YOUR ASSIGNMENT: The records are to be copied word for word, and the pictures dropped.

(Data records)
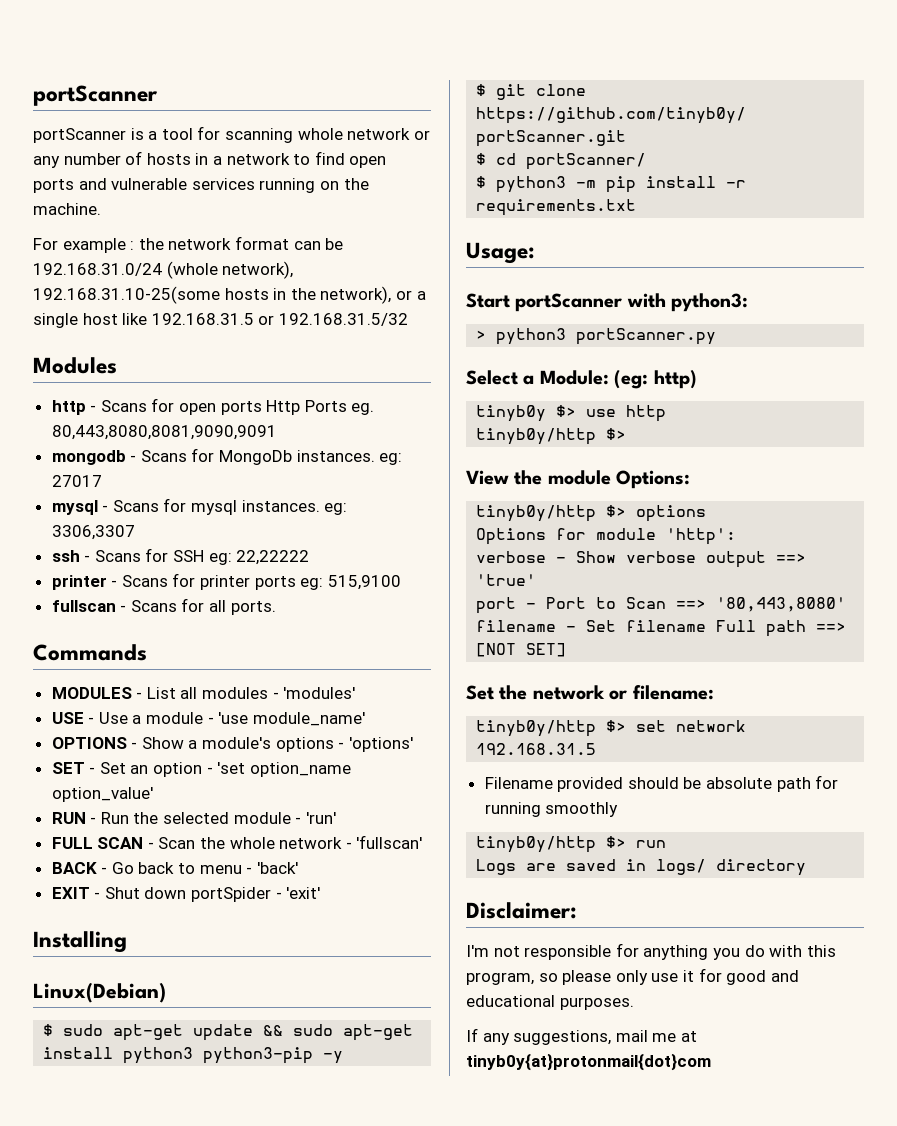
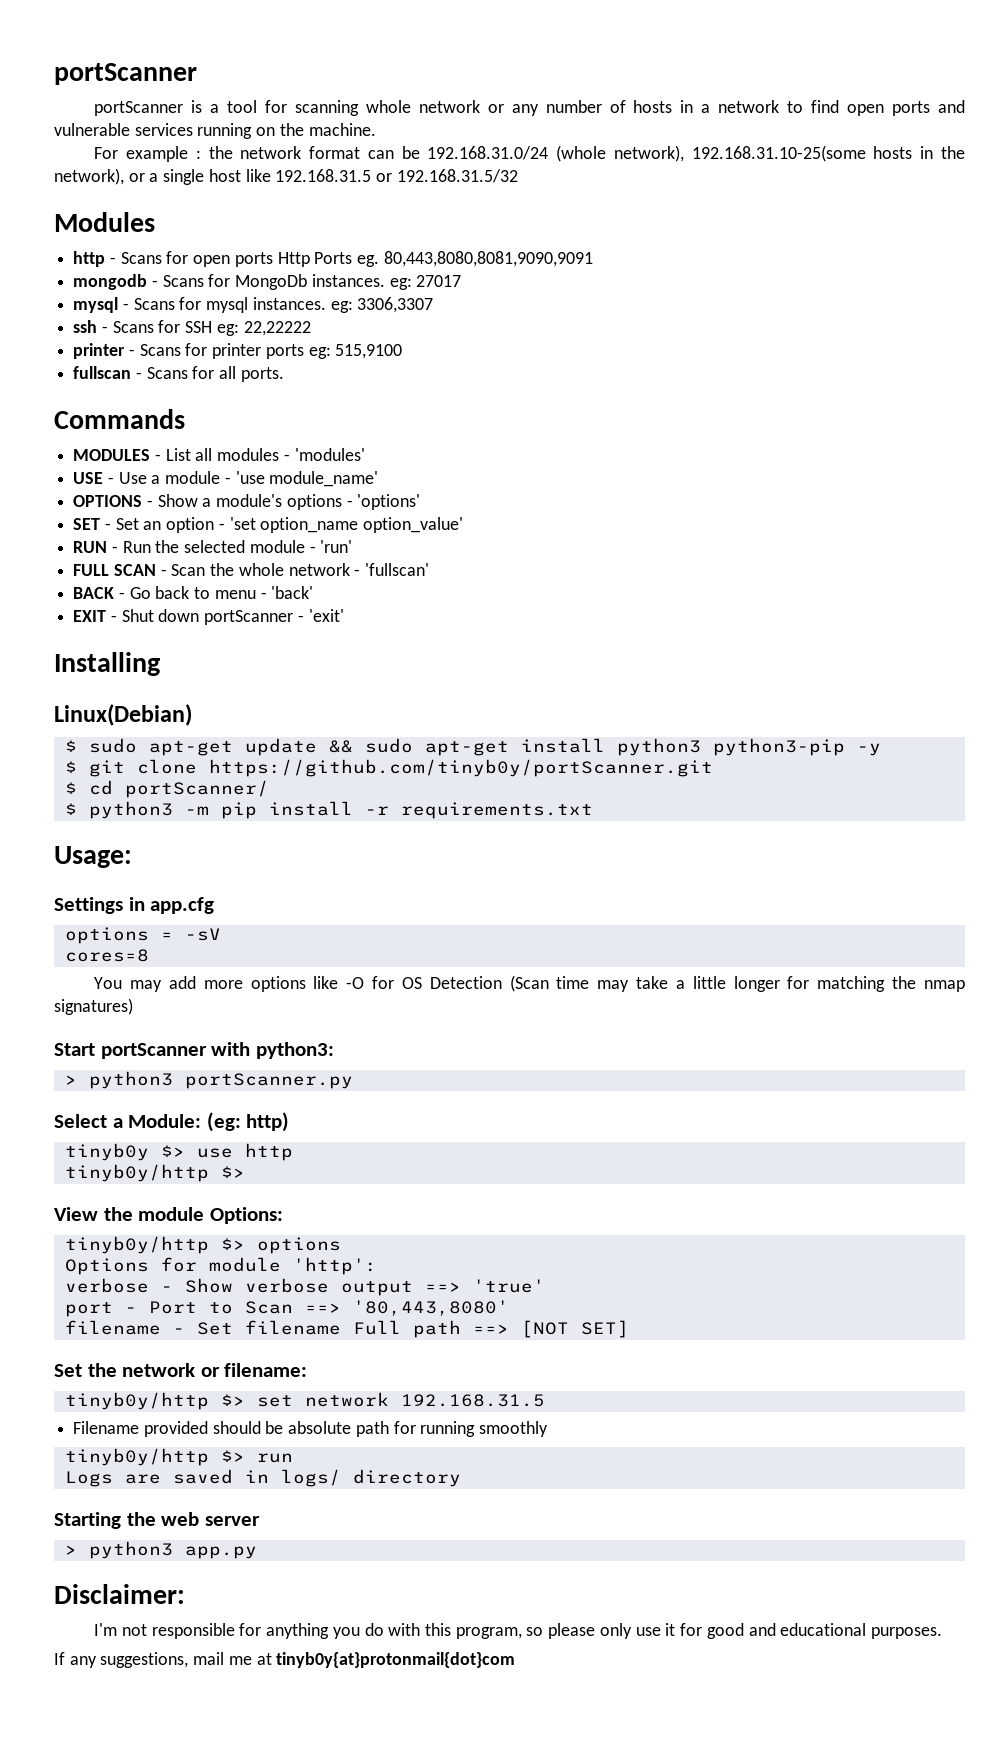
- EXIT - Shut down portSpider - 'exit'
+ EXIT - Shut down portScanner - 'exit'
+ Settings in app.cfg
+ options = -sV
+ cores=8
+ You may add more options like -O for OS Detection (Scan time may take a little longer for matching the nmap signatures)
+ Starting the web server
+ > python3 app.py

EXERCISE OUTPUT:
- EXIT - Shut down portSpider - 'exit'
+ EXIT - Shut down portScanner - 'exit'
+ Settings in app.cfg
+ options = -sV
+ cores=8
+ You may add more options like -O for OS Detection (Scan time may take a little longer for matching the nmap signatures)
+ Starting the web server
+ > python3 app.py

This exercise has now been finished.